▶ **Directions for this task**
Copying rule for the data below: pictures stay out, and only the lines from the one with "really get them.]" down to the one with "- PR #5120 was", inclusive, are repeated exactly.

Data under study START

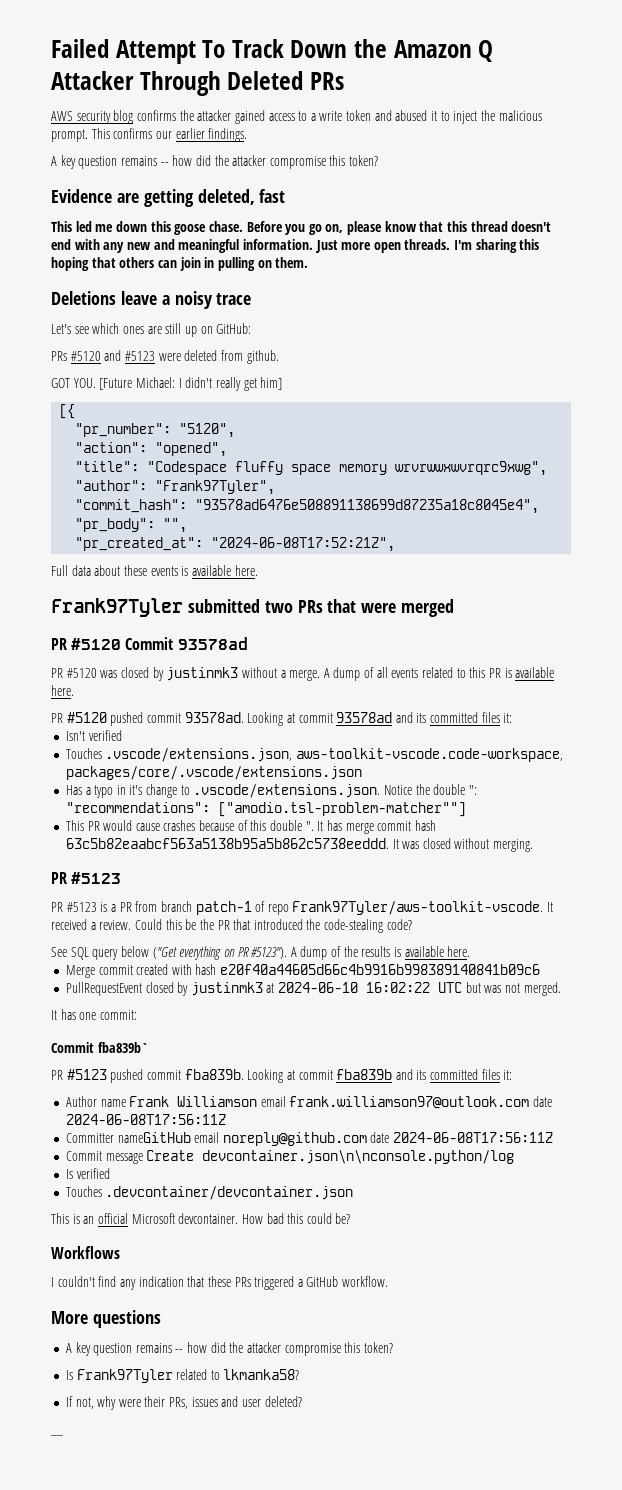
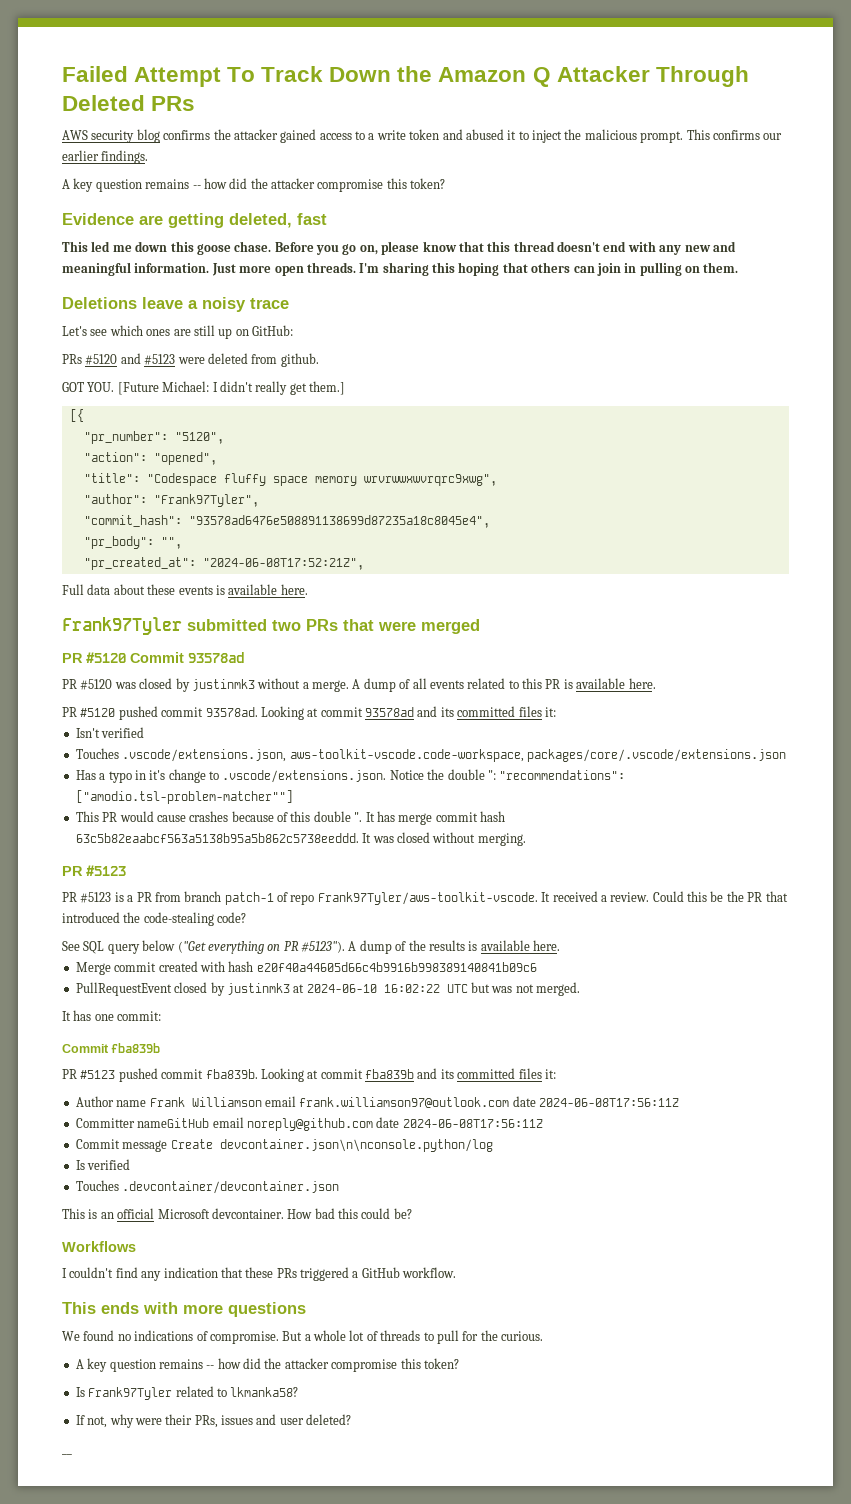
- GOT YOU. [Future Michael: I didn't really get him]
+ GOT YOU. [Future Michael: I didn't really get them.]
- Commit fba839b`
+ Commit fba839b
- More questions
+ This ends with more questions
+ We found no indications of compromise. But a whole lot of threads to pull for the curious.

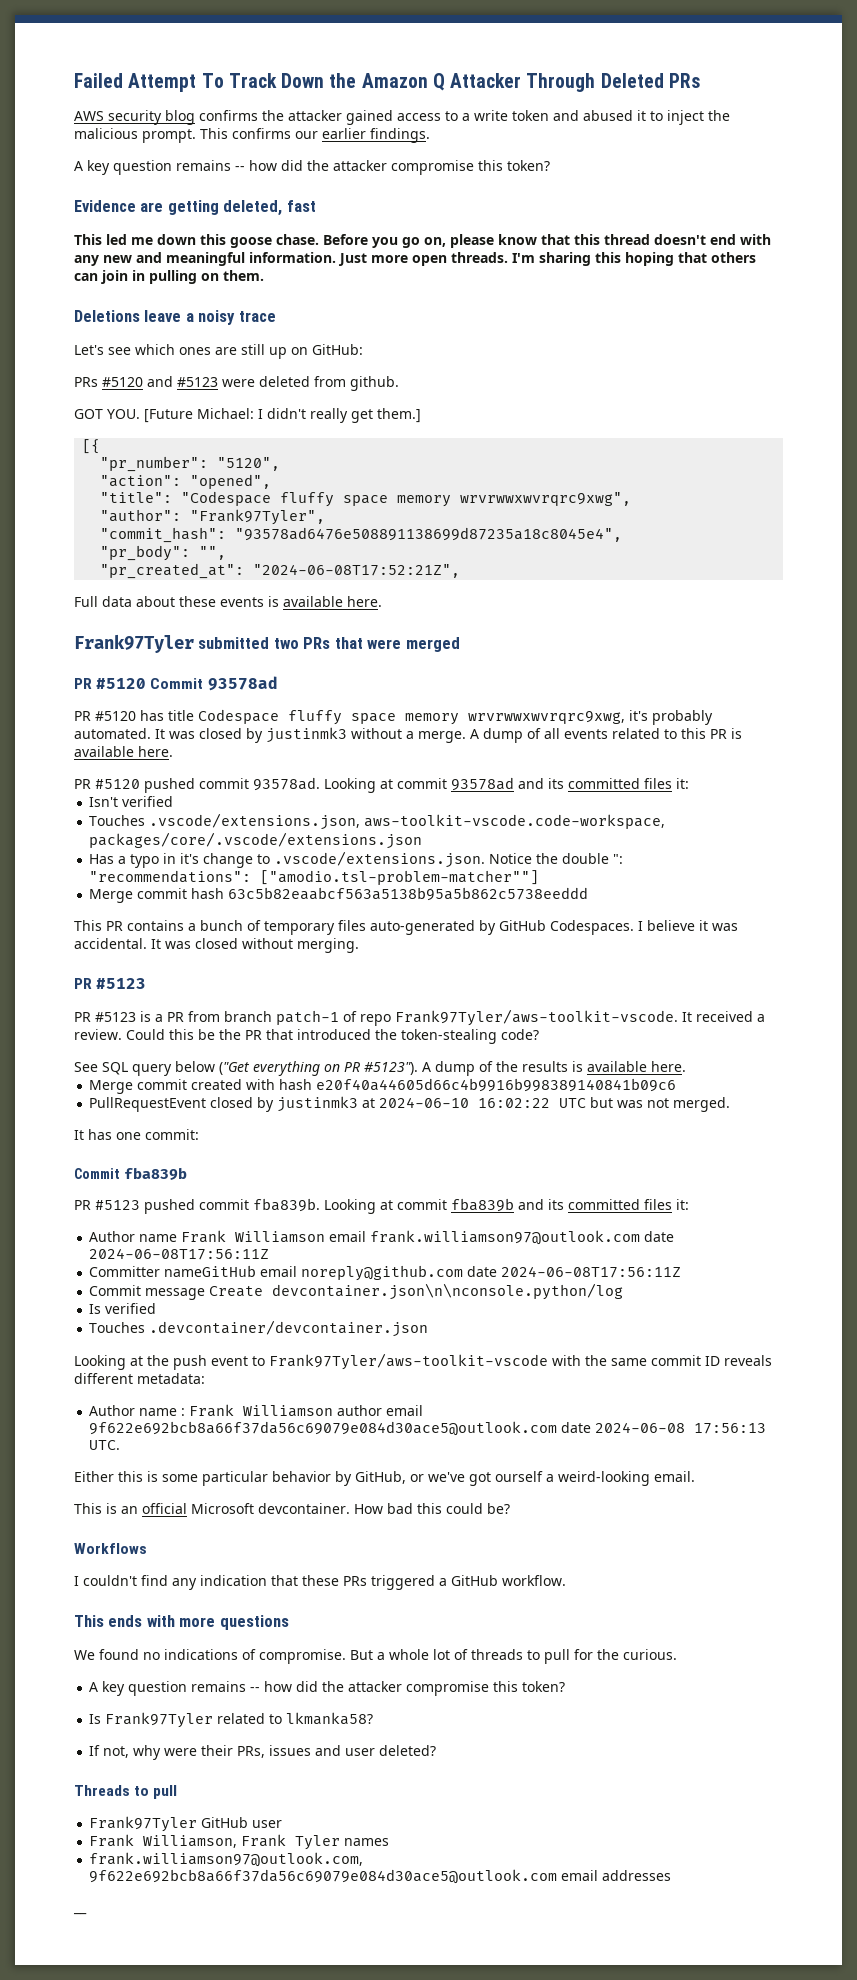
- PR #5120 was closed by justinmk3 without a merge.
+ PR #5120 has title Codespace fluffy space memory wrvrwwxwvrqrc9xwg, it's probably automated. It was closed by justinmk3 without a merge.
- This PR would cause crashes because of this double ". It has merge commit hash 63c5b82eaabcf563a5138b95a5b862c5738eeddd.
+ Merge commit hash 63c5b82eaabcf563a5138b95a5b862c5738eeddd
+ This PR contains a bunch of temporary files auto-generated by GitHub Codespaces. I believe it was accidental.
- Could this be the PR that introduced the code-stealing code?
+ Could this be the PR that introduced the token-stealing code?
+ Looking at the push event to Frank97Tyler/aws-toolkit-vscode with the same commit ID reveals different metadata:
+ Author name : Frank Williamson author email 9f622e692bcb8a66f37da56c69079e084d30ace5@outlook.com date 2024-06-08 17:56:13 UTC.
+ Either this is some particular behavior by GitHub, or we've got ourself a weird-looking email.
+ Threads to pull
+ Frank97Tyler GitHub user
+ Frank Williamson, Frank Tyler names
+ frank.williamson97@outlook.com, 9f622e692bcb8a66f37da56c69079e084d30ace5@outlook.com email addresses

Data under study END

▶ **Response area**
+ GOT YOU. [Future Michael: I didn't really get them.]
- Commit fba839b`
+ Commit fba839b
- More questions
+ This ends with more questions
+ We found no indications of compromise. But a whole lot of threads to pull for the curious.

- PR #5120 was closed by justinmk3 without a merge.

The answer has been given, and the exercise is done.